Rebecca Hall’s film Passing (Netflix) is a passion project, born of many people’s commitment to Nella Larsen’s 1929 novel of the same name. We share this attachment to Larsen’s Harlem Renaissance classic. In the spirit of its protagonists’ epistolary exchange, our collaboration takes the form of a dialogue, which follows the novel’s three-part structure.
Needless to say, SPOILERS IF YOU HAVEN’T SEEN THE FILM & READ THE NOVEL.
Larsen’s Passing tells the Jazz Age story of two childhood friends, both with phenotypically similar fair skin, whose lives unfold on opposite sides of the Jim Crow color line. Following family upheaval, Clare Kendry (played in the movie by Ruth Negga) decides to pass as white; Irene Redfield (Tessa Thompson) marries a Black MD, moves to Harlem, and becomes a well-manicured icon of the bourgeois New Negro Woman. When the two later run into each other, their renewed friendship unsettles their carefully curated lives.

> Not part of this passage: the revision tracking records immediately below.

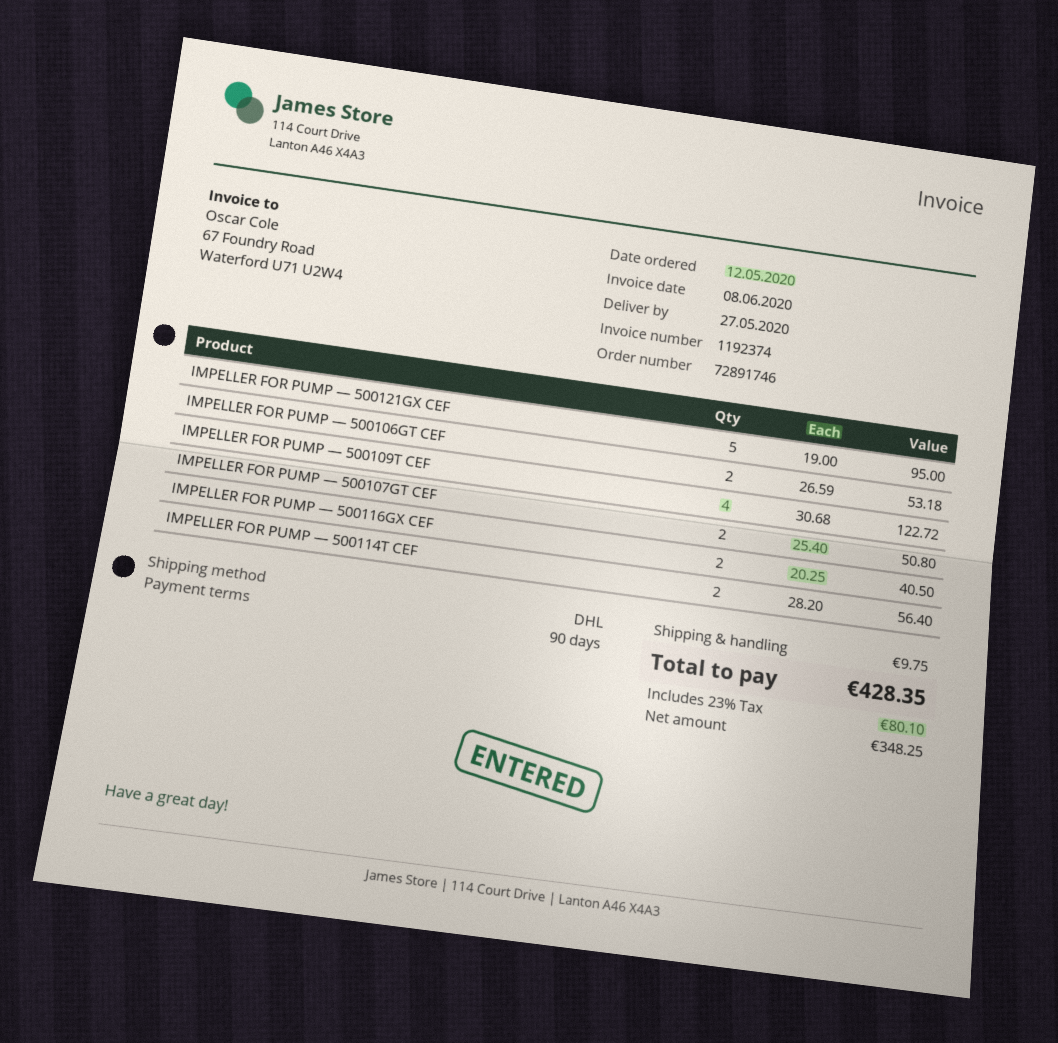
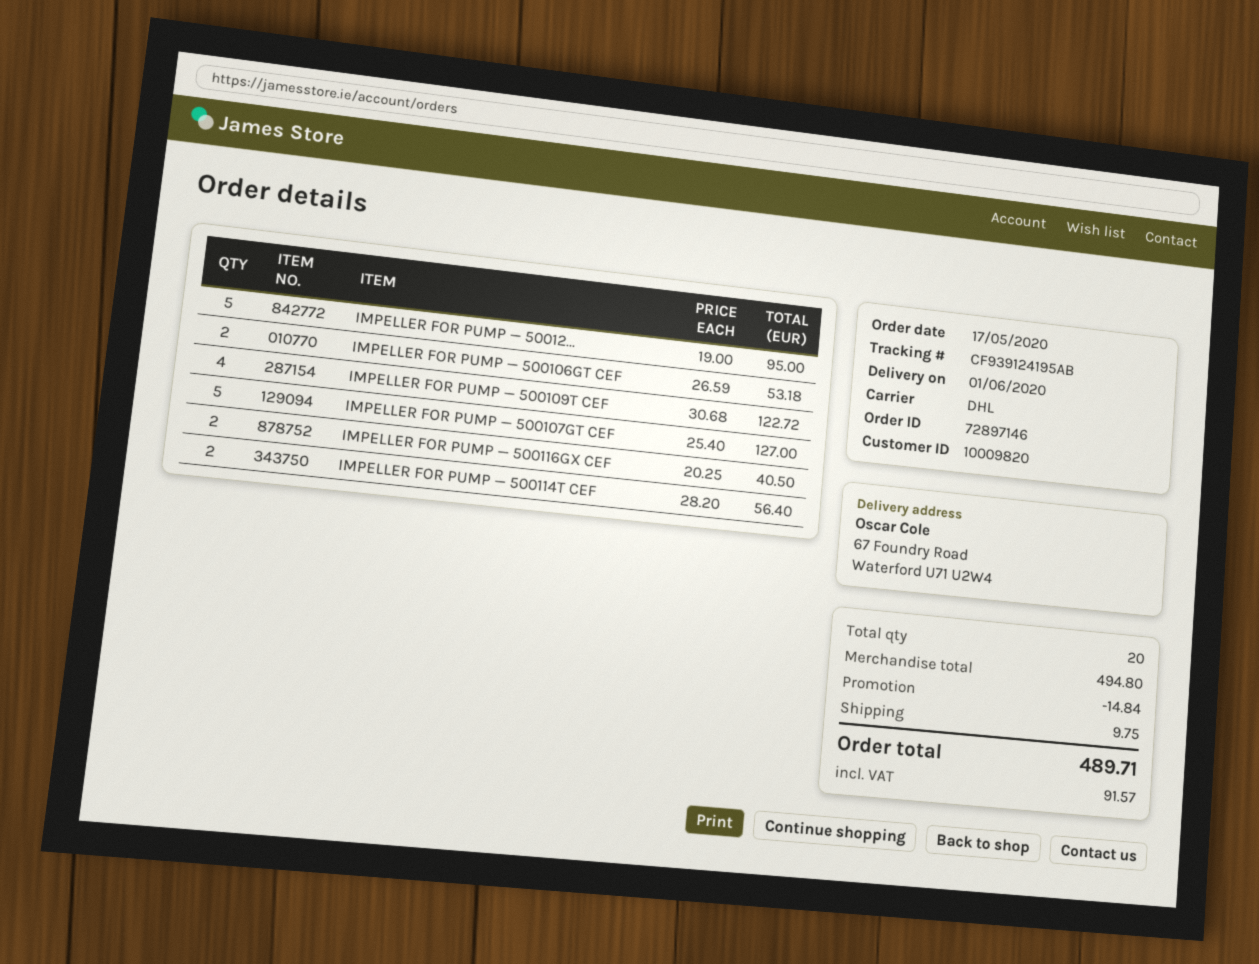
order number: 72891746 -> 72897146
order date: 2020-05-12 -> 2020-05-17
delivery date: 2020-05-27 -> 2020-06-01
IMPELLER FOR PUMP — 500107GT CEF: 2 x 25.40 = 50.80 -> 5 x 25.40 = 127.00
discount: none -> 14.84
tax: 80.10 -> 91.57
total: 428.35 -> 489.71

In this exchange, we pose questions about the symbolic politics of Hall’s choices as a filmmaker. We critique the film’s opening scene as a surprising departure, projecting a white point of view. Then, we debate how Hall imagines the co-protagonists. In the film, both Irene and Clare seem less complex, less ironically drawn. In general, we felt challenged by the trade-offs necessary to translate a deeply psychological novel into visual storytelling: e.g., the preponderance of mirrors that portray (and blur) unsteady binaries of gender, race, and desire.
We nonetheless salute Hall’s doubling down on Clare and Irene’s implicit homoerotic romance. Finally, we discuss the depiction of Larsen’s famously ambiguous ending. Hall is partially faithful to it, but that fidelity has its limitations. Ultimately, we suggest that the film telegraphs a politics of white allyship in re-creating a novel about the color line, especially in terms of Hall’s brave casting choices.
Part I: Encounter (First Impression)
Lisa: The novel begins with Irene reading a letter from Clare—a moment that triggers a series of reflections on her childhood friend. But the film opens with matronly white women shopping in a toy store.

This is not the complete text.